Laminate flooring today is usually sold as glueless, "floating'' floor systems, which means the boards snap together like puzzle pieces and sit unattached to the house. The floor trim around the edges holds it all down. Floating floors can be installed over any existing hard floor surface, but should have an underlayment between the laminate flooring and the subfloor. You can buy laminate underlayment, but if you have a bunch of old roofing felt, it works just as well.
Remove the floor trim, using a hammer and pry bar. Don't damage the trim as you remove it. Set it aside.
Sweep and mop the floor. Let it dry completely.
Roll out a course of roofing felt on the floor alongside the wall where you want the flooring courses to start. Cut the felt at the end, against the perpendicular wall, by laying a level across the width of it and running a utility knife along the level. Flip the piece of felt over, so it's not curling up at the ends.
Roll out the next course of felt in the same manner, cutting it and flipping it over. Lay it so the long edge of the new course is butting up against the long edge of the previous course, but not overlapping.

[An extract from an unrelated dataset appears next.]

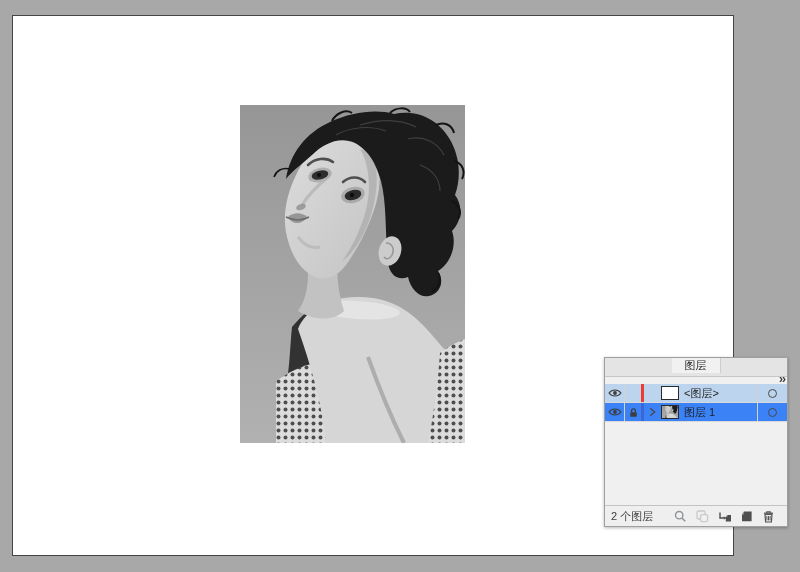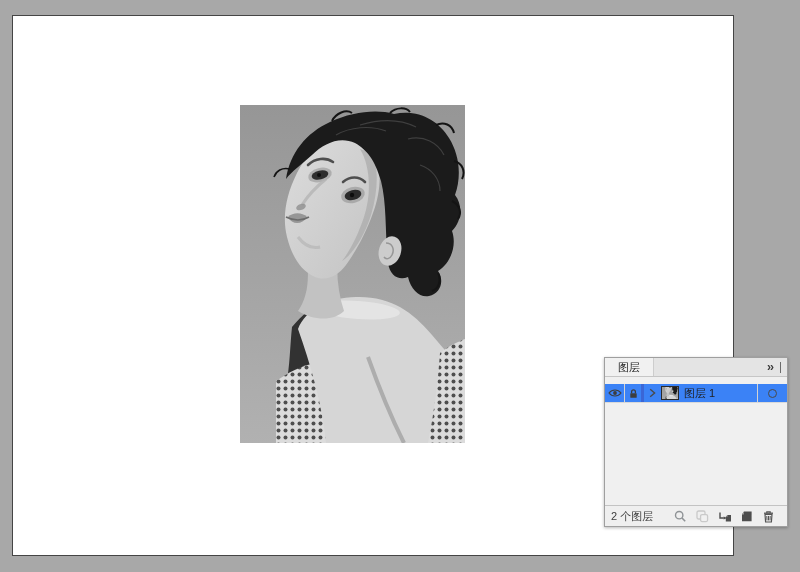"图层" .panel-header { flex-direction: none -> column }
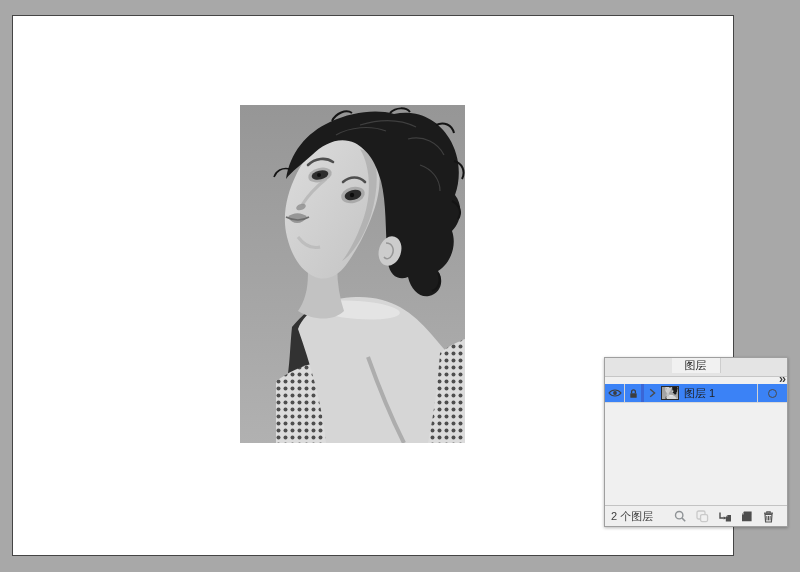"<图层>" div.row { html: none -> <div> <span> <svg> <path></path> <circle></circle> </svg> </span> <span></span> <span></span> <span></span> <span></span> <span>&lt;图层&gt;</span> <span> <span></span> </span> </div> }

Press a long strip of duct tape over the whole seam between the two courses of felt paper, attaching them to one another. Don't tape them to the floor.
Lay additional courses of felt paper in the same manner, until the whole floor is covered. Cut the last course length-wise as needed to make it fit.
Lay your floating floor directly over the felt paper, starting at the same wall and fitting the floor planks together end to end and alongside one another. Leave 3/8 inch of space between the edges of the floor and the wall on all sides. Cut the end boards as needed on a miter saw. Length-cut the final course of flooring on a table saw to fit, if necessary.
Re-install your floor trim using a trim nailer to cover up the gaps around the edges of the floor.